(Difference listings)
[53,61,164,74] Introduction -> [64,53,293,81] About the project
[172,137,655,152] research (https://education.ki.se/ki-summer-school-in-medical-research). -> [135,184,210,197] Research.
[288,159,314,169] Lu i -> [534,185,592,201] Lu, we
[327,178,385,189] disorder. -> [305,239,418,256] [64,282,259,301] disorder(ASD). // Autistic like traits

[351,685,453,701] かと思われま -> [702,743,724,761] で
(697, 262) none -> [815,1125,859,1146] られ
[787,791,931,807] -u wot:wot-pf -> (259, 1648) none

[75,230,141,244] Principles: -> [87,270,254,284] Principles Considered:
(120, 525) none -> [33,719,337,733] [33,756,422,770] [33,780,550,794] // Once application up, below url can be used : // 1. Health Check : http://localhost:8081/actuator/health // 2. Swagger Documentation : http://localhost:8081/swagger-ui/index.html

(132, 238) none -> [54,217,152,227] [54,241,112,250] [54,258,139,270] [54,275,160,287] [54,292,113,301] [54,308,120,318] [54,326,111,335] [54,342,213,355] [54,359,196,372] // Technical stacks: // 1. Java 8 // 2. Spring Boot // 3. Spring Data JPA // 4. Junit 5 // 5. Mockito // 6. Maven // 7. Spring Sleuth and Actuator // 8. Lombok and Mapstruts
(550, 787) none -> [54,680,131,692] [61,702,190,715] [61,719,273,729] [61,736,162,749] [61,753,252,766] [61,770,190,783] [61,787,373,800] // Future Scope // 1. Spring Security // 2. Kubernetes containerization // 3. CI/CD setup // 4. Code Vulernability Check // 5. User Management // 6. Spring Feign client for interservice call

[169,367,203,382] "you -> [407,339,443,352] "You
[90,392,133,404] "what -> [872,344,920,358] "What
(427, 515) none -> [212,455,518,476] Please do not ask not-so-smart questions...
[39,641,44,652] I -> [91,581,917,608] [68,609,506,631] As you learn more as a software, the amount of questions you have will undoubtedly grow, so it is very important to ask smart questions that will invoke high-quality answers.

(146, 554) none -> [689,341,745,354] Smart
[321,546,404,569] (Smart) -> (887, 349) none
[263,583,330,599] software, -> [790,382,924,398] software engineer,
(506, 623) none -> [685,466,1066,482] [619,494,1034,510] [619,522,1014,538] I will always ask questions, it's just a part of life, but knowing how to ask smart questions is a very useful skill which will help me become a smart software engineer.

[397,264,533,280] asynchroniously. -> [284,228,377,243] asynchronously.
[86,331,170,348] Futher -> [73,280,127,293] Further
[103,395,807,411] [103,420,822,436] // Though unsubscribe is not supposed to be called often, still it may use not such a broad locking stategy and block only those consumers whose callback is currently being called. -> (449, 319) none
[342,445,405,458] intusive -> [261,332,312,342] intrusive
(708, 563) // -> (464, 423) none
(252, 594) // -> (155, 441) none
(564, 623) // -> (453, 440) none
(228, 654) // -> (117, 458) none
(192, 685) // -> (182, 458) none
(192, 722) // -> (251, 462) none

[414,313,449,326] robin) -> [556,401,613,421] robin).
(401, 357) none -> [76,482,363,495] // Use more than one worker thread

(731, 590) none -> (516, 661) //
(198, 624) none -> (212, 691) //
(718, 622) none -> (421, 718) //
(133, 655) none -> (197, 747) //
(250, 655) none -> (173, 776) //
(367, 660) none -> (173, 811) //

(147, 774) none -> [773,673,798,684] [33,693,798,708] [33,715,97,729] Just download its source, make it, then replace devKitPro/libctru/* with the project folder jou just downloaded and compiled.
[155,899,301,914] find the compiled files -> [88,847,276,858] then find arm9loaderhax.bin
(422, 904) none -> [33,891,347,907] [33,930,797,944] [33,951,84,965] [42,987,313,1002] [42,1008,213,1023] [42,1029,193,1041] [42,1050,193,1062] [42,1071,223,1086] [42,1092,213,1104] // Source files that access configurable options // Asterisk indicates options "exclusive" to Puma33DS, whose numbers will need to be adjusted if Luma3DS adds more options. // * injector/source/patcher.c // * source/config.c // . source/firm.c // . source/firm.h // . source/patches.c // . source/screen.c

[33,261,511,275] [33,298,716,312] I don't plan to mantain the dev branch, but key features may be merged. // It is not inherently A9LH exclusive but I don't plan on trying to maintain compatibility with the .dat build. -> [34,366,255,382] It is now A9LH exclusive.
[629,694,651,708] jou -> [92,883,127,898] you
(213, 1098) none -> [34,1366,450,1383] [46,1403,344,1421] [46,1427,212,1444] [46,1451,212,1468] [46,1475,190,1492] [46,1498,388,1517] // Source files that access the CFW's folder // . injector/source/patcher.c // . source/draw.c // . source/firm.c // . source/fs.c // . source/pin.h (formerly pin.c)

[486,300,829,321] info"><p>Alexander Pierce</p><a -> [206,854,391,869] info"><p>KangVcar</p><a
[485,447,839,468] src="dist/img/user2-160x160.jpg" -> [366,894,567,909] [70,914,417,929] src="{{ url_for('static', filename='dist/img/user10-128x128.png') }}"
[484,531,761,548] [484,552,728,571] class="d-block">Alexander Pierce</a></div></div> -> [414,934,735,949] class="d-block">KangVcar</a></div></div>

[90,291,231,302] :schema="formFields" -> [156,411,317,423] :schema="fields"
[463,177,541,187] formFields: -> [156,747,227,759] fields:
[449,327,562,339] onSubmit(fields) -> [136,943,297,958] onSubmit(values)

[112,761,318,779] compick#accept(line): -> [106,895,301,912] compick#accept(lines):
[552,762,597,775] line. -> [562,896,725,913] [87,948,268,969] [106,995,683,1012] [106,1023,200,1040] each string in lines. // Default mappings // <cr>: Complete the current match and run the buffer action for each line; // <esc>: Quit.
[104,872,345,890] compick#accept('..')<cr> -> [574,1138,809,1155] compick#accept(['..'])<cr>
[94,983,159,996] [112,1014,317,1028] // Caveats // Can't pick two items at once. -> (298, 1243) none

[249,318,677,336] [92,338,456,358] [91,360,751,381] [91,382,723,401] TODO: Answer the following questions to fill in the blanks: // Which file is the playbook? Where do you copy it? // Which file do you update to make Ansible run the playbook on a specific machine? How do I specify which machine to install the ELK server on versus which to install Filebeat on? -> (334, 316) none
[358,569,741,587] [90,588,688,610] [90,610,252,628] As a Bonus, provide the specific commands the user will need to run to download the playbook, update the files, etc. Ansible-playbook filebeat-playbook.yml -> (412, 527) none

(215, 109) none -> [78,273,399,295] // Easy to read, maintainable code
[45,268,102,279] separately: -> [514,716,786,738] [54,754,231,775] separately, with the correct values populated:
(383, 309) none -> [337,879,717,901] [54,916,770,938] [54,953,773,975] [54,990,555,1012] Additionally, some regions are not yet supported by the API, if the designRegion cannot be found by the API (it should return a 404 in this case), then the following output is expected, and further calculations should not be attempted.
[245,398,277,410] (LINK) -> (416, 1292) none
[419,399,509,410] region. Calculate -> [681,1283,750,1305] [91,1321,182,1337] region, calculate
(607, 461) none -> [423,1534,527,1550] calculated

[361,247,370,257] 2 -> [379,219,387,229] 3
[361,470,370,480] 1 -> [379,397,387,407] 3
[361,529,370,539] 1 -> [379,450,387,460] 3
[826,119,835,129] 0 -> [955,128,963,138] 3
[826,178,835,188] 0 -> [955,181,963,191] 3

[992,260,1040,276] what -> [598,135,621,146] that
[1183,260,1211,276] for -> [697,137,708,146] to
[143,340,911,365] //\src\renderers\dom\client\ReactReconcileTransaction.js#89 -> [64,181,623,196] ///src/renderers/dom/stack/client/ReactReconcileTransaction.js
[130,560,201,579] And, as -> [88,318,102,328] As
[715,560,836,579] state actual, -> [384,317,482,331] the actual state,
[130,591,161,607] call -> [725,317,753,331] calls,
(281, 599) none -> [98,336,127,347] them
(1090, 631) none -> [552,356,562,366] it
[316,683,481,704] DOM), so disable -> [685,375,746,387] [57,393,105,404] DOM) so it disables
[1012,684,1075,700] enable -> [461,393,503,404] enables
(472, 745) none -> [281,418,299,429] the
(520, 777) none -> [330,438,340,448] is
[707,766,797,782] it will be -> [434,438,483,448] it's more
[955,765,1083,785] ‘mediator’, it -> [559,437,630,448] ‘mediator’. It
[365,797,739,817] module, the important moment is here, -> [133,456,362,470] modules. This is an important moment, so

• _What you should do_
Wherever the line holding "(198, 624) none -> (212, 691) //" falls in the entries above, copy exactly from it through the line holding "(422, 904) none", inclusive, and add nothing.

• _Solution_
(198, 624) none -> (212, 691) //
(718, 622) none -> (421, 718) //
(133, 655) none -> (197, 747) //
(250, 655) none -> (173, 776) //
(367, 660) none -> (173, 811) //

(147, 774) none -> [773,673,798,684] [33,693,798,708] [33,715,97,729] Just download its source, make it, then replace devKitPro/libctru/* with the project folder jou just downloaded and compiled.
[155,899,301,914] find the compiled files -> [88,847,276,858] then find arm9loaderhax.bin
(422, 904) none -> [33,891,347,907] [33,930,797,944] [33,951,84,965] [42,987,313,1002] [42,1008,213,1023] [42,1029,193,1041] [42,1050,193,1062] [42,1071,223,1086] [42,1092,213,1104] // Source files that access configurable options // Asterisk indicates options "exclusive" to Puma33DS, whose numbers will need to be adjusted if Luma3DS adds more options. // * injector/source/patcher.c // * source/config.c // . source/firm.c // . source/firm.h // . source/patches.c // . source/screen.c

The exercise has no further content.